St. Patrick's Parish. Clarín Archive. St. Patrick's Parish. Clarín Archive.

On another note, and still within the performing arts, Coghlan, one of the neighborhoods very close to San Patricio, is also the name of a puppet show created by Teresa Orelle and Sergio Mercurio, which focuses on the quintuple murder. The creation also has a graphic version.

Perhaps because it was the largest attack against members of the Argentine Catholic Church in a single day; or because of the brutality of the crime, committed in front of defenseless victims, in their own home, on a property adjacent to a church where love of neighbor and the commandment "Thou shalt not kill" are commemorated.

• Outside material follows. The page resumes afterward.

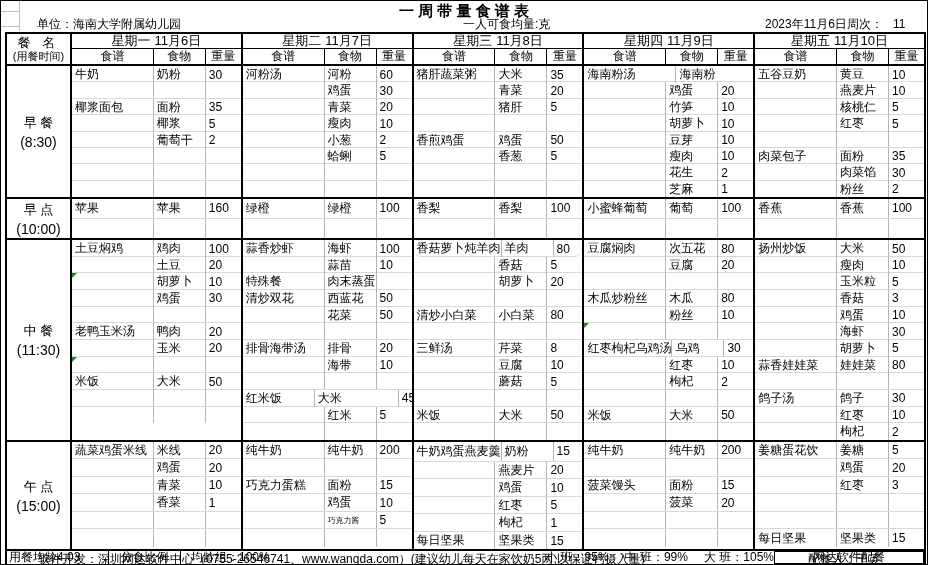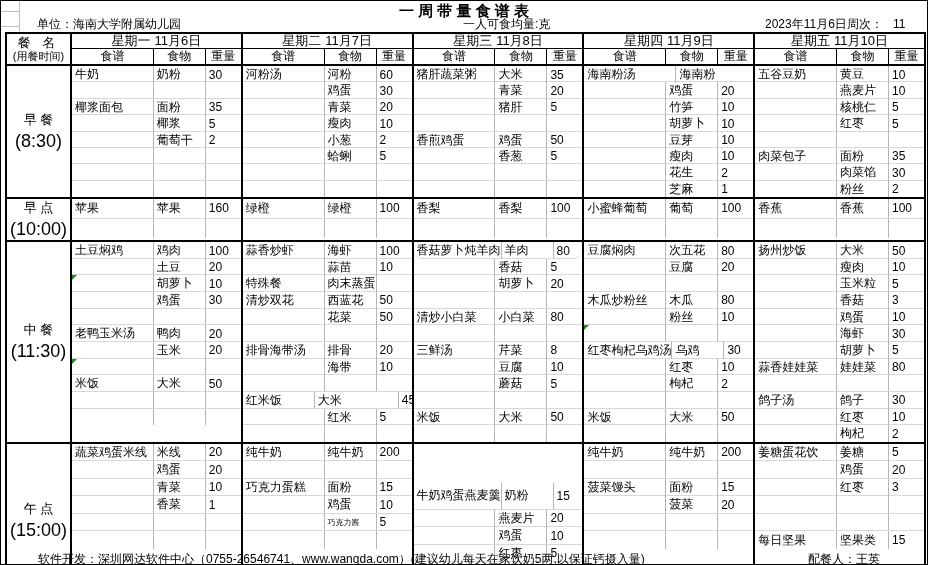"(8:30)" .mtime { font-size: 18px -> 14px }
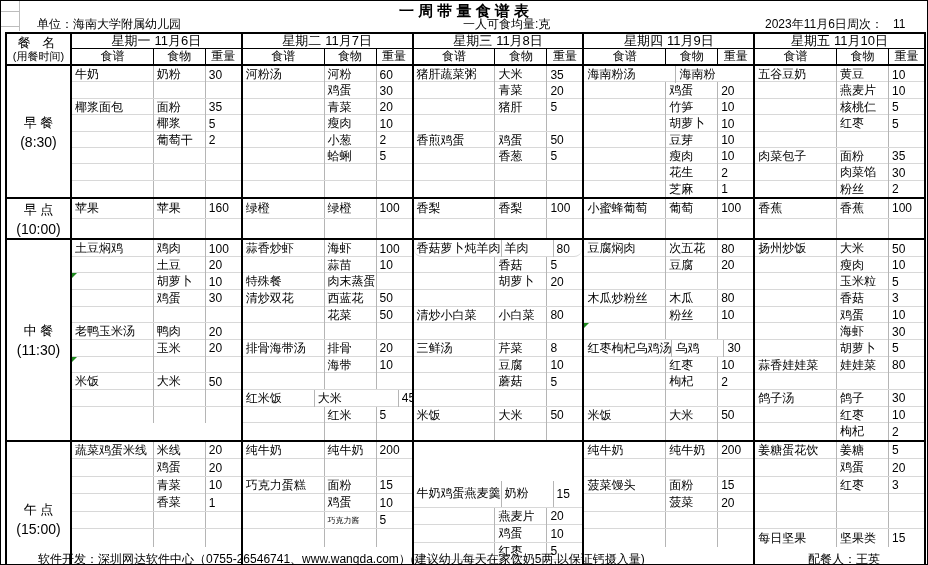"牛奶鸡蛋燕麦羹" div.mrow { height: 27px -> 20px; margin-top: 39px -> none }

Or for almost cinematic details , such as the fact that it happened on a winter morning in an upper-middle-class neighborhood, with silenced gunshots and graffiti on the walls “accusing” the victims of Third World priests and claiming “the comrades dynamited in Federal Security.”

Or perhaps because of the climate beforehand, with threats against the religious , and with murmurings from some powerful neighbors, who hated Alfredo Kelly for his homilies and for having given too much space to the seminarians' initiatives.

For any or all of the above reasons, that massacre continues to be talked about , in murals, posters, books, plays, films, and in the very presence of the parish itself, that enormous brick building topped with a bell tower, which could be declared a National Historic Landmark. Another echo could be the publication of Father Kelly's diaries in the future. Will that happen?